----- DATA SHOWN -----

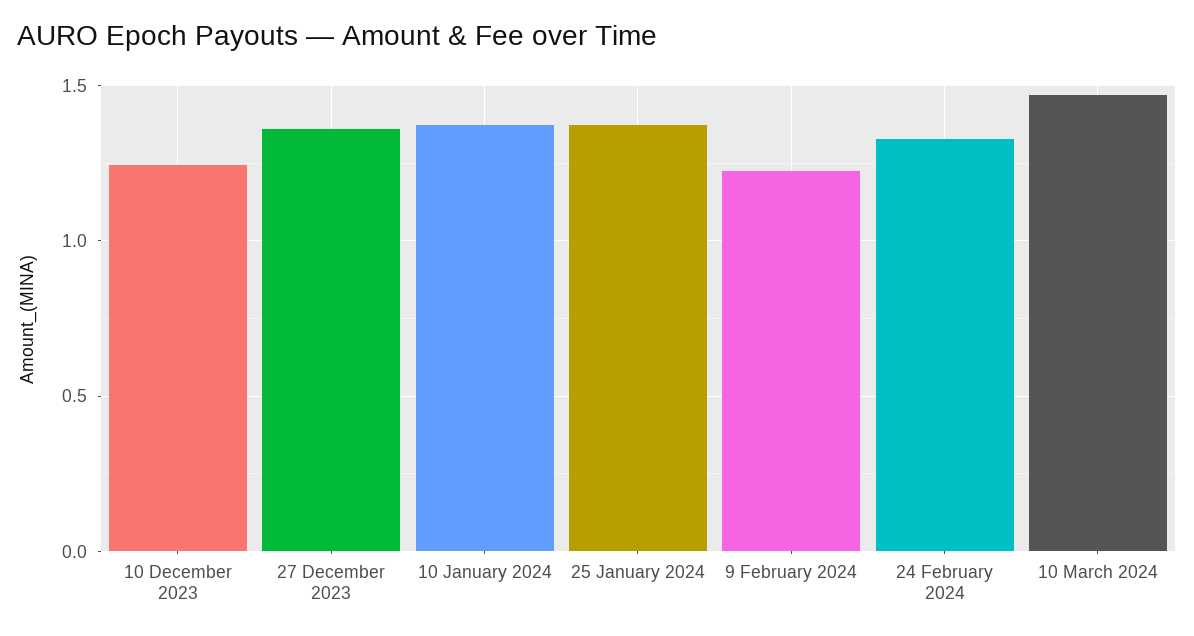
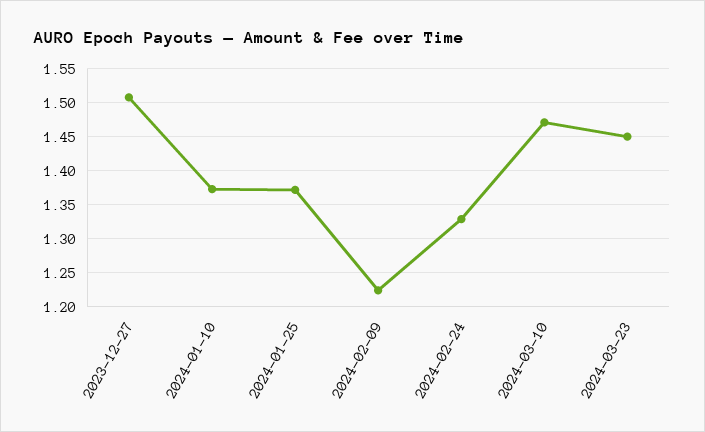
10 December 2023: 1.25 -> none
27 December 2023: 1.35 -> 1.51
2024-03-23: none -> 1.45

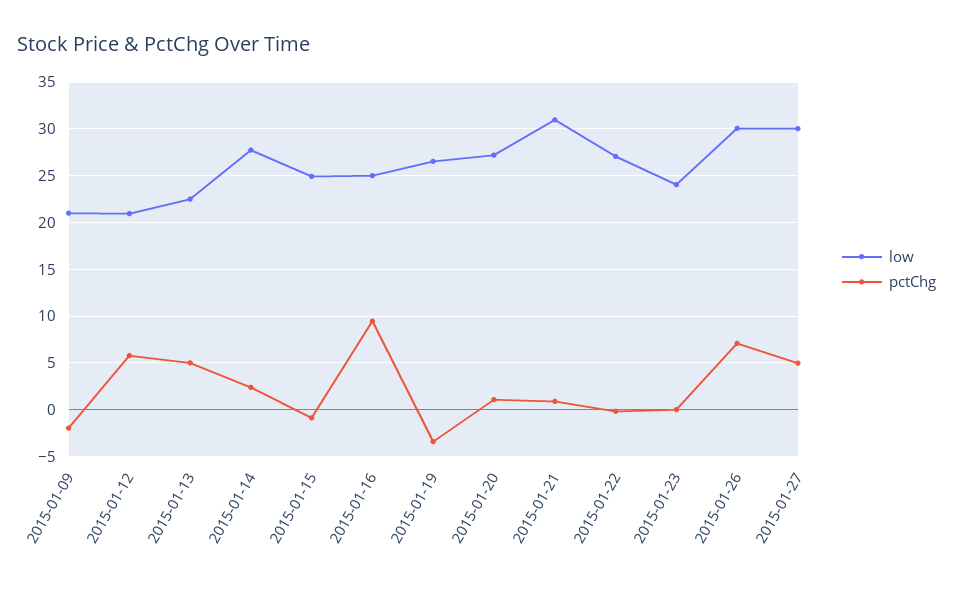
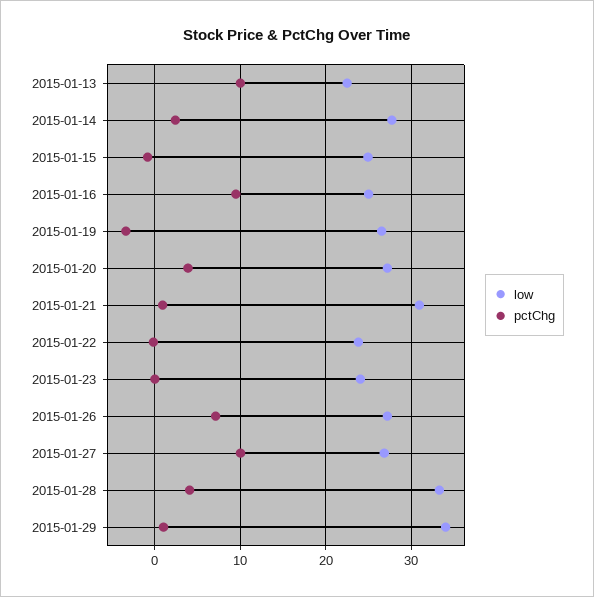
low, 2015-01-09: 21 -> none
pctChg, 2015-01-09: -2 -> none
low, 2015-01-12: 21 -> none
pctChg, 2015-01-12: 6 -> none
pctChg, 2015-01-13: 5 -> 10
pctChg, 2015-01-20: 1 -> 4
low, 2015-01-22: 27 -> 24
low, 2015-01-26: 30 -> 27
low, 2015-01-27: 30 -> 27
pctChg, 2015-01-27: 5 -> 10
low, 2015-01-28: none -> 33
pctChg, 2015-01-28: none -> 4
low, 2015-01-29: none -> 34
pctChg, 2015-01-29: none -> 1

-----

### TASK DESCRIPTION
Find and show each line of the listing with the word "December".

### WRITTEN ANSWER
10 December 2023: 1.25 -> none
27 December 2023: 1.35 -> 1.51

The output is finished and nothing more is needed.